Yet the technical aspects of samizdat, important though they may be, are incidental to the literature itself, which-especially now, after 1989-must stand or fall on its intrinsic quality, not on the circumstances of its production.
For those wishing an historical context in which to read the book, the best place to start is with Václav Havel's autobiographical essay "Second Wind", written in 1976 as an introduction to an edition of his plays. Here Havel reflects on his career as a writer, and "the fortunate way in which [his] `bioliterary time' meshed with historical time."
"I was twenty in 1956. It was the time of the famous revelations, the first widespread collapse of illusions, and the first efforts to reconstruct them again in a more or less `renewed' or `reformist' shape. Historically, it was a fascinating period;.the merry-go-round of hope and disappointment, of half-baked remedies and their half-baked liquidation, of renewed ideals and their renewed betrayal, began to turn. For the first time, that peculiar dialectical dance of truth and lies began its whirl in society and in people's minds, of truth alienated by lies and the phoney manipulation of hopes that we know so intimately today and which is brought home to us in such an original way by one of the basic themes of modern art: the theme of human identity and existential schizophrenia."
The same "meshing" happened again in the 1960s, when his first plays were staged: "It was not just the formal fact that my plays were permitted; there was something deeper and more essential here, that society was capable of accepting them, that they resonated with the general state of mind, that the intellectual and social climate of the time, open to new self-knowledge and hungry for it, not only tolerated them but.actually wanted them. And of course every such act of social self-awareness.immediately and inevitably opens the way for even more radical acts."
Havel's crisis, occasioning his need to find his "second wind" as a writer, came as it did for most others in this book, in the late '60s, when he was, along with a whole generation, denied a public forum, cut off from his audience, and forced back upon himself.
"The whole world crumbled, a world that had, as it were, weaned us-the peaceful, somewhat comic, somewhat disjointed, and very Biedermeier world of the 1960s. For a while, the nerves of society were still strung as taut as piano wire, but the tension could not last, and out of the rubble of the old world a sinister new world grew, one that was intrinsically different, merciless, gloomily serious, Asiatic, hard. The fun was definitely over, and things began to get tough.. Once again people's spines were bent, and lying, cheating, and betrayal became common; once again, the theme of human identity and existential schizophrenia was everywhere-but now it all seemed to take place on a completely different level: the time of oral juggling was over and it became increasingly obvious that human existence itself was at stake."
Havel soon did find a new way of being as a writer. A year later he wrote his most influential single work, "The Power of the Powerless" (published in samizdat form but not included in this book), in which he formulated the essential dissident attitude as one of "living in truth" and in doing so, set the agenda for discussion in most of Eastern Europe for the next decade.
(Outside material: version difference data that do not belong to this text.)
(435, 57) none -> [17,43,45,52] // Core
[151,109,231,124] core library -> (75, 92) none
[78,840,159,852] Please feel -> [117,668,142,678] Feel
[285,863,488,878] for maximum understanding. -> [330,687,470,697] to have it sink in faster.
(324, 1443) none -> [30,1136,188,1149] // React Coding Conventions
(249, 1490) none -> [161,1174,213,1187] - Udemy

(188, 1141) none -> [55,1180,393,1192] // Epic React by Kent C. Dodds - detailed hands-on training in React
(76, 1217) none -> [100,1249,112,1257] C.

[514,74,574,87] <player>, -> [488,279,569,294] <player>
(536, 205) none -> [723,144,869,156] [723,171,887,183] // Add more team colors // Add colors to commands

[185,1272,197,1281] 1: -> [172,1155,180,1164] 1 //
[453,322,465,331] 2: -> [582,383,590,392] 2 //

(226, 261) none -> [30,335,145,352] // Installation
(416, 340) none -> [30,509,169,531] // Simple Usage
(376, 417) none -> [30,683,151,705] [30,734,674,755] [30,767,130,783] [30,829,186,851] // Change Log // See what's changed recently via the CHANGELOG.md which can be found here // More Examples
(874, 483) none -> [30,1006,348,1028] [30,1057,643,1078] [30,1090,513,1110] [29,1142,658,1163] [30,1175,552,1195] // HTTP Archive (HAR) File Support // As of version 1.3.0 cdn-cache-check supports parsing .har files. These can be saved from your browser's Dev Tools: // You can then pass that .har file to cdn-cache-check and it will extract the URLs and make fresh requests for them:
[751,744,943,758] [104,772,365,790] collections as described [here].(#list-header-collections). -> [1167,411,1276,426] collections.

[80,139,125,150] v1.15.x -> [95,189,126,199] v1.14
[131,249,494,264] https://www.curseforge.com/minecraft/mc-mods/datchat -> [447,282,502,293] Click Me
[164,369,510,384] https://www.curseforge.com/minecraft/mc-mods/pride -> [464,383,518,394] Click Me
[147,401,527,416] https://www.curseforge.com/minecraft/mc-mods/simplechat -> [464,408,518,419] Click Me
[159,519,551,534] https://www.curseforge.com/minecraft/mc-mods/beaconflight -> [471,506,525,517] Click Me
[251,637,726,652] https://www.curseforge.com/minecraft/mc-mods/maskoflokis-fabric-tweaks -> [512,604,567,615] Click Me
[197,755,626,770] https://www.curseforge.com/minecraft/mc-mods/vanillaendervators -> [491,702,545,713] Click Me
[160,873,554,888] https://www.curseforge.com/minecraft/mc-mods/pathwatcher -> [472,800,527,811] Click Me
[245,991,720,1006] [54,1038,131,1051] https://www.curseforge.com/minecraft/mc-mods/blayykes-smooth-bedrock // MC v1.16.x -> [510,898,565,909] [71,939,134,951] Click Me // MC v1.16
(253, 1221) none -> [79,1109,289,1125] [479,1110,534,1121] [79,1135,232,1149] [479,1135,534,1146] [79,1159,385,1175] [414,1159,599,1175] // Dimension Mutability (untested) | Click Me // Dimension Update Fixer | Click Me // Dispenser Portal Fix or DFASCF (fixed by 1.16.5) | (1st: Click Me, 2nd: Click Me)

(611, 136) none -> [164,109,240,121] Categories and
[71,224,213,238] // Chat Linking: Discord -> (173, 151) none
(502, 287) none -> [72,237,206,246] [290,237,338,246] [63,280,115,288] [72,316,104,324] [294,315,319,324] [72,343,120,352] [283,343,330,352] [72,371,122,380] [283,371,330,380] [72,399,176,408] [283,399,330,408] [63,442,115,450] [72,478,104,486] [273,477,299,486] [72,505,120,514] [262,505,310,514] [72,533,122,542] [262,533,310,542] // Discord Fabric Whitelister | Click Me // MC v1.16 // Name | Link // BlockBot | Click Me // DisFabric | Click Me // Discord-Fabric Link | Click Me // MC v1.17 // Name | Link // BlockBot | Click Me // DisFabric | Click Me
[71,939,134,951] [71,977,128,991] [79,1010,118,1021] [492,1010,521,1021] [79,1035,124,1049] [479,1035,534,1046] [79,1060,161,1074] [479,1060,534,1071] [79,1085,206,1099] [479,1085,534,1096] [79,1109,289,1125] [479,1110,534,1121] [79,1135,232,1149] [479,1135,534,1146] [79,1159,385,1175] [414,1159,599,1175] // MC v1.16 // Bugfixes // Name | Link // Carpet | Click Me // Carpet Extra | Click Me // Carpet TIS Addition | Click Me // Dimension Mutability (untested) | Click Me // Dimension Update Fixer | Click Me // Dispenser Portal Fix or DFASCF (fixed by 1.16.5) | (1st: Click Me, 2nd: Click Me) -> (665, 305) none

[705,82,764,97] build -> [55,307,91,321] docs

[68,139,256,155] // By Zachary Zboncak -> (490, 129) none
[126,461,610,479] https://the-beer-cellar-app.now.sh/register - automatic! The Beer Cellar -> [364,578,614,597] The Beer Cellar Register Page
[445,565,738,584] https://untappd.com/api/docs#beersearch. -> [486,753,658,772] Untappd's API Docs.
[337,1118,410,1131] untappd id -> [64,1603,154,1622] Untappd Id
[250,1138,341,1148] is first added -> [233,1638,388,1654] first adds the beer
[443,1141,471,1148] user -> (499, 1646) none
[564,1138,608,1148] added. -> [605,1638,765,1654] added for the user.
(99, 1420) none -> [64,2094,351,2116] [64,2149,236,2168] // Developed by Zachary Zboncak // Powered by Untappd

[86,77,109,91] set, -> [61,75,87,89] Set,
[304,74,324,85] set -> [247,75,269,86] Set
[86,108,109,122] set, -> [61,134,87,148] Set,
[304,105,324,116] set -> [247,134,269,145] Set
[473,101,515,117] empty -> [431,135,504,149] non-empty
He also became a key figure in the human rights movement, and was sent to prison in 1979, where he remained until 1983. Although there are only two brief pieces by Havel in Good-bye, Samizdat, (the other one is "Last Conversation", a brief memoir about his relationship with the philosopher Jan Patocka), his vision lies behind much of the writing in the book.

Not surprisingly, it is the fiction that carries the burden of its secret message best. The first story in the book, and also the earliest of the selections to be written, is Alexander Kliment's "The Black Thread" (1970), an allegory cast as a folk-tale. A village tailor is visited by Death, who tells him that when his spool of black thread has run out, his life will be over. Resigned to his fate, the tailor uses his last length of thread to make himself a fine suit in which to be buried. Death arrives-a skeleton carrying a scythe; the tailor persuades him to try on the suit and Death discovers that he likes the look of himself in it. The tailor then offers him a bowl of soup; Death discovers that he likes the taste of the soup. He gives the tailor just enough thread to make another suit and then, like two elegantly attired country gentlemen, they walk to the churchyard where the tailor winds his watch, and dies. Ever afterwards, the villagers can hear the tailor's watch quietly ticking away beneath the ground.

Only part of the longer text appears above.